Henrietta Vansittart
Inventor, engineer and Twickenham property owner
1833-1883

The Lowe-Vansittart Screw Propeller

Henrietta Vansittart was a remarkable woman who may have been Britain’s first significant female inventor. She was born in 1833 in Ewell, Surrey, to James and Marie Lowe who had eight other children. Her father was an engineer and inventor but his enterprises had brought the family close to penury by 1852. In 1855, possibly because of this, Henrietta married a Dragoon: Lieutenant Frederick Vansittart and they set up the marital home in Clarges Street, Mayfair. In 1859 she started a 12 year affair with the politician and novelist Edward Bulwer Lytton, a married man, who left her a bequest of £1200 when he died in 1872.

In 1838, her father patented a new type of stern-mounted submerged marine screw propeller. After his death in 1866, she further developed the design of the propeller, replacing its flat blades with ones in the shape of a compound curve. This significantly improved its efficiency and the Lowe-Vansittart Propeller was patented in Britain in 1868 and in the United States in the following year. The propeller was fitted to the ill-fated RMS Lusitania which was an early victim of German U-boat operations in World War 1.

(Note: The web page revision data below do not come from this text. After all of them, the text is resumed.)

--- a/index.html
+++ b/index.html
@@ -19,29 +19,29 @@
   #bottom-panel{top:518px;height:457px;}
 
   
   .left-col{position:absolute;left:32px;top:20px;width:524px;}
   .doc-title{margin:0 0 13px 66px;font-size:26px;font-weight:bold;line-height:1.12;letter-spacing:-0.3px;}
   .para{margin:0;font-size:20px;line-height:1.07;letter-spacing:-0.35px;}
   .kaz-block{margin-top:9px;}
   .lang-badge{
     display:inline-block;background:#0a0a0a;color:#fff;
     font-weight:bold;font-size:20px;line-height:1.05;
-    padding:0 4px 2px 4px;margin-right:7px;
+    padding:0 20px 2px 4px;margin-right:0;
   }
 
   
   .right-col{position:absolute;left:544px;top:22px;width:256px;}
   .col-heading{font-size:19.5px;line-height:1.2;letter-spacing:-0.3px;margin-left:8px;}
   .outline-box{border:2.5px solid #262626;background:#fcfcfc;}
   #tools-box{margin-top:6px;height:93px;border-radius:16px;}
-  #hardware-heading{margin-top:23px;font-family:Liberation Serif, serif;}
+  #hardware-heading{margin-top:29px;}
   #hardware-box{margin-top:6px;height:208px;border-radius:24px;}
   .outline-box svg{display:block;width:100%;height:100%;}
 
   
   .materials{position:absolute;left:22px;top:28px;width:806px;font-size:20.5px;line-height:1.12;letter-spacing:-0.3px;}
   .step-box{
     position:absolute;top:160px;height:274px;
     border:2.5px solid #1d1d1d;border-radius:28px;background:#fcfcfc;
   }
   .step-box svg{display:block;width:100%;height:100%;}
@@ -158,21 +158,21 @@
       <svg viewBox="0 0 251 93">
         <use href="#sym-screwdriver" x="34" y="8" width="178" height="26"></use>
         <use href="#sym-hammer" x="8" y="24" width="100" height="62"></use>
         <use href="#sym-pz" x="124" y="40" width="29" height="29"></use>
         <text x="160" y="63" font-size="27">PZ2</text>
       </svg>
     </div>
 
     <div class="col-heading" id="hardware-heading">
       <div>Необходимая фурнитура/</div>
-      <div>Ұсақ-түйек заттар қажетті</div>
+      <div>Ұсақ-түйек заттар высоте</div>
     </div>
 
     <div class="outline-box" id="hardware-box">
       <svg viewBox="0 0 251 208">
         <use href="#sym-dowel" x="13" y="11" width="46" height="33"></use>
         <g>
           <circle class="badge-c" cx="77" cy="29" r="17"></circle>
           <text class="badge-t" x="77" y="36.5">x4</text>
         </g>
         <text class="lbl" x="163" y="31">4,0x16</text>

Henrietta Vansittart in Twickenham

Nos 1 to 3 Montpelier Row today (no 1 is at the far right). Seymour House is the leftmost. Originally these would have been nos 1 to 5. (Google Maps)

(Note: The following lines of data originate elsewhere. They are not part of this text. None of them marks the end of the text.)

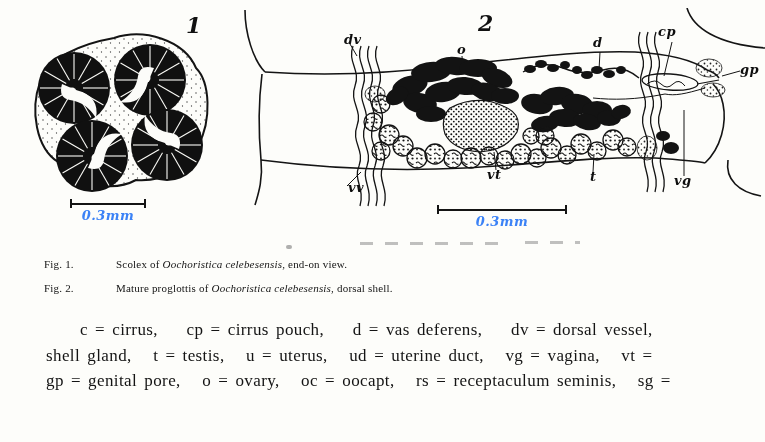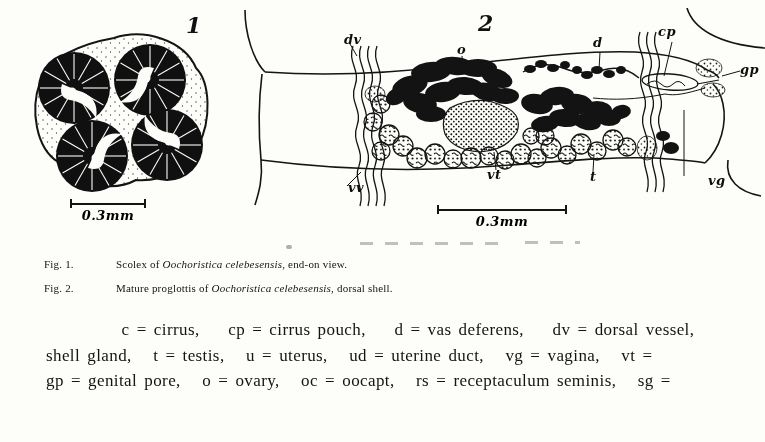--- a/index.html
+++ b/index.html
@@ -14,36 +14,36 @@
   }
   .pl{ 
     position:absolute; font:italic 700 13px "DejaVu Serif", serif; color:#0e0e0e;
     letter-spacing:.5px;
   }
   .scalebar{position:absolute; display:flex; align-items:center; height:9px;}
   .scalebar .tick{width:2px; height:9px; background:#141414;}
   .scalebar .line{flex:1; height:2px; background:#141414;}
   .scale-label{
     position:absolute; text-align:center;
-    font:italic 700 13px "DejaVu Serif", serif; color:#000000; letter-spacing:.5px;
+    font:italic 700 13px "DejaVu Serif", serif; color:#3b82f6; letter-spacing:.5px;
   }
   .captions{
     position:absolute; left:44px; top:252px; width:700px;
     font-size:11px; line-height:24px; color:#141414; letter-spacing:.2px;
   }
   .caption-row{white-space:nowrap;}
   .caption-fig{display:inline-block; min-width:58px; margin-right:14px;}
   .species{font-style:italic;}
   .legend{
     position:absolute; left:46px; top:317px; width:690px;
     font-size:17px; line-height:25.5px; color:#141414;
     letter-spacing:.4px; word-spacing:2.5px;
   }
   .legend .lline{display:block; white-space:pre;}
-  .legend .lline.indent{padding-left:34px;text-align:center;}
+  .legend .lline.indent{padding-left:34px;}
   .artifact{position:absolute; opacity:.55;}
   .artifact.dashes{height:3px;
     background:repeating-linear-gradient(90deg,#8d8d8d 0 13px,transparent 13px 25px);}
   .artifact.dot{width:6px;height:4px;background:#6f6f6f;border-radius:2px;}
 </style>
 </head>
 <body>
 
 <div class="page">
 
@@ -241,21 +241,21 @@
   <span class="fig-num" style="left:478px; top:10px;">2</span>
 
   <span class="pl" style="left:344px; top:32px;">dv</span>
   <span class="pl" style="left:457px; top:42px;">o</span>
   <span class="pl" style="left:593px; top:35px;">d</span>
   <span class="pl" style="left:658px; top:24px;">cp</span>
   <span class="pl" style="left:740px; top:62px;">gp</span>
   <span class="pl" style="left:348px; top:180px;">vv</span>
   <span class="pl" style="left:487px; top:167px;">vt</span>
   <span class="pl" style="left:590px; top:169px;">t</span>
-  <span class="pl" style="left:708px; top:173px;">vg</span>
+  <span class="pl" style="left:674px; top:173px;">vg</span>
 
   <div class="scalebar" style="left:437px; top:205px; width:130px;">
     <div class="tick"></div>
     <div class="line"></div>
     <div class="tick"></div>
   </div>
   <span class="scale-label" style="left:437px; top:214px; width:130px;">0.3mm</span>
 
   <div class="artifact dot" style="left:286px; top:245px;"></div>
   <div class="artifact dashes" style="left:360px; top:242px; width:150px;"></div>

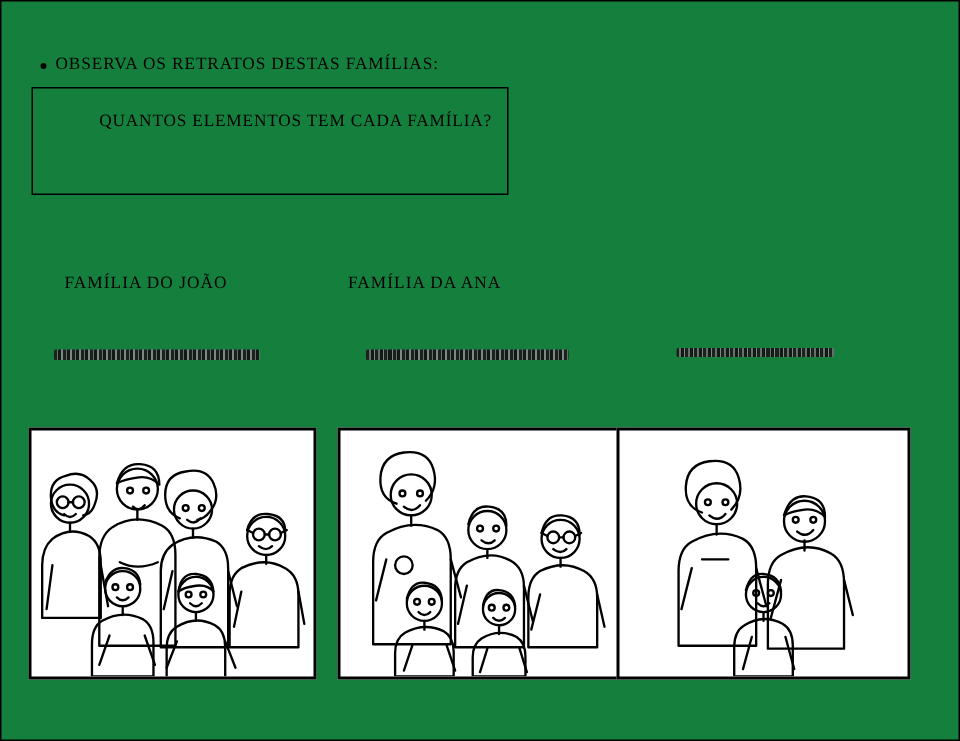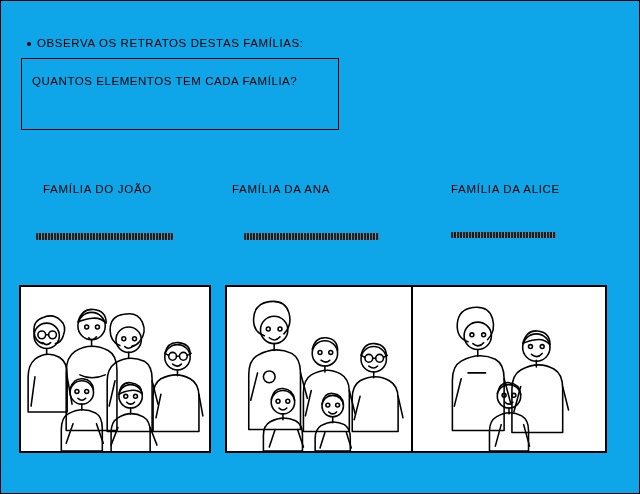--- a/index.html
+++ b/index.html
@@ -13,21 +13,22 @@
     font-family: "Liberation Sans", sans-serif;
     color: #000000;
     overflow: hidden;
   }
   .page {
     position: relative;
     width: 640px;
     height: 494px;
     box-sizing: border-box;
     border: 1px solid #000000;
-    background: #0ea5e9;
+    background: #15803d;
+    font-family: Liberation Serif, serif;
   }
 
   
   .instruction-line {
     position: absolute;
     left: 26px;
     top: 36px;
     display: flex;
     align-items: center;
     gap: 6px;
@@ -49,20 +50,21 @@
   
   .question-box {
     position: absolute;
     left: 20px;
     top: 57px;
     width: 318px;
     height: 72px;
     border: 1px solid #000000;
     box-sizing: border-box;
     padding: 12px 10px 0 10px;
+    text-align: right;
   }
   .question-line {
     font-size: 11.5px;
     letter-spacing: 0.55px;
     line-height: 21px;
     white-space: nowrap;
   }
 
   
   .titles-row {
@@ -136,21 +138,20 @@
     <span class="instruction-text">OBSERVA  OS  RETRATOS  DESTAS  FAMÍLIAS:</span>
   </div>
 
   <div class="question-box">
     <div class="question-line">QUANTOS ELEMENTOS TEM CADA FAMÍLIA?</div>
   </div>
 
   <div class="titles-row">
     <div class="family-title t0">FAMÍLIA DO JOÃO</div>
     <div class="family-title t1">FAMÍLIA DA ANA</div>
-    <div class="family-title t2">FAMÍLIA DA ALICE</div>
   </div>
 
   <div class="scribble s0"></div>
   <div class="scribble s1"></div>
   <div class="scribble s2"></div>
 
   <div class="frames">
 
     <div class="frame f0">
       <svg viewBox="0 0 192 168" xmlns="http://www.w3.org/2000/svg" fill="none" stroke="#000" stroke-width="1.6" stroke-linecap="round" stroke-linejoin="round">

In about 1870, Henrietta and her husband began buying residential property in this area. They are recorded as living at 4 Maids of Honour Row in Richmond in the 1871 census. At that time, Henry George Bohn, an art collector and book dealer, was living at Northend House on Richmond Road, Twickenham, opposite Montpelier Row.  He wrote that she arrived in Twickenham in 1874 and purchased four houses in Montpelier Row: numbers 1 (known as St Maurs Priory), 2 (Bell House), 4 and 5. Each pair of houses was later converted into one and they remain so today. It is likely that these and other purchases were financed by Lytton Bulwer’s bequest.

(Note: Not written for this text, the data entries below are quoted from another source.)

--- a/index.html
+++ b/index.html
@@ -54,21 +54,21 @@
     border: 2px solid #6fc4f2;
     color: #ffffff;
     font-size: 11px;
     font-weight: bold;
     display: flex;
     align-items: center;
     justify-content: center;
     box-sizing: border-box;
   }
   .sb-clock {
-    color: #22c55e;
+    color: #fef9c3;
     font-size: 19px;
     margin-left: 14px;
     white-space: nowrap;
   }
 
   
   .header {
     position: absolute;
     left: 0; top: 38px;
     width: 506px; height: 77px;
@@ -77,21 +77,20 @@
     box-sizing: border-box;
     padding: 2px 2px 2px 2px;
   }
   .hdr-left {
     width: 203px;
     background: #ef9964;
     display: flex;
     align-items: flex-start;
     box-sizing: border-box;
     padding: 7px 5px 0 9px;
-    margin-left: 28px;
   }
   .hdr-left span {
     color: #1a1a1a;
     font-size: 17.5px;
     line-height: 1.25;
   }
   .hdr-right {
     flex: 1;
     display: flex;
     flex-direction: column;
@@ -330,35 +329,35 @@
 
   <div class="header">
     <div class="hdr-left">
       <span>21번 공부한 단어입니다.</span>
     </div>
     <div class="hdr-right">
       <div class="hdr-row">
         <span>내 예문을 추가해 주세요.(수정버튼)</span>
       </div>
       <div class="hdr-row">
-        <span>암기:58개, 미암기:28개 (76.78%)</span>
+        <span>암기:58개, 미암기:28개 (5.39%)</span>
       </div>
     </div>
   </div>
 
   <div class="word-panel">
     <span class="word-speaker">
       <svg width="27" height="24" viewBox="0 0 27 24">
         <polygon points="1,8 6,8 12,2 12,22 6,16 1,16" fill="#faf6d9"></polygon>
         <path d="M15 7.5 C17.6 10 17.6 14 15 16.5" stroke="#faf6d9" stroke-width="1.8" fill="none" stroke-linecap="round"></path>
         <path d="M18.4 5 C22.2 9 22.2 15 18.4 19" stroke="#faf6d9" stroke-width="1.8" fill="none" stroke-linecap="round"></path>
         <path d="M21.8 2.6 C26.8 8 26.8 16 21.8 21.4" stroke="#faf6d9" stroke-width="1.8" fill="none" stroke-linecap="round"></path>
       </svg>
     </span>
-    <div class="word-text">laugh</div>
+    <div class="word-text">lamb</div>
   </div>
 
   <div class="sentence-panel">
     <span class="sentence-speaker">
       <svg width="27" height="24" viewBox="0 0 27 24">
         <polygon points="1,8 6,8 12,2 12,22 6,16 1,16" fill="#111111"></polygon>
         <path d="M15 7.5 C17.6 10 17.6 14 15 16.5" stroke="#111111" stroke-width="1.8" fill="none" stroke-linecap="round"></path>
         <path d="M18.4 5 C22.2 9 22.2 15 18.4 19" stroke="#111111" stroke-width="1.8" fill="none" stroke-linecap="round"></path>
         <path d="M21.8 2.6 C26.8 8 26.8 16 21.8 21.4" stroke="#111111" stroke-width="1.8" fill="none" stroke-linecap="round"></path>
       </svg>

Bohn bought numbers 4 and 5, which had been renamed as Seymour House, in 1879. There seems to have been a dispute between Bohn and the Vansittarts about the name of the Row, which had been renamed Montpelier Road. Bohn clearly thought it should remain as Montpelier Row and he placed an appropriate sign in front of the Vansittart’s house. Subsequently, the Vansittarts painted the sign out.

A tragic end

In  September 1882, Henrietta visited North East Coast Exhibition of Naval Architecture and Marine Engineering at Tynemouth. She had failed to pay the £600 renewal fee for her patent and was found wandering the streets in a confused state. She was detained in the Tyne City Lunatic Asylum where she died on the 8th of February 1883 of anthrax and mania.

An obituary in the Journal of the London Association of Foreman Engineers and Draughtsmen noted: 

“how cheery and thoughtful for the happiness of others she was … she was the only lady, it is believed, who ever wrote and read a scientific paper, illustrated by diagrams and drawings made by herself, before the members of a Scientific Institution”.

References

Epsom and Ewell History Explorer: www.epsomandewellhistoryexplorer.org.uk

Richmond Local Studies Library, no reference, No.1 Montpelier Row file, Richmond Twickenham Times, 1879, letters between Henrietta Vansittart and Henry George Bohn

Oxford Dictionary of National Biography, online edition

'Montpelier Row, Twickenham, Middlesex: a history of the row and its residents'. Emma Louise McCauley Tinniswood (author and publisher).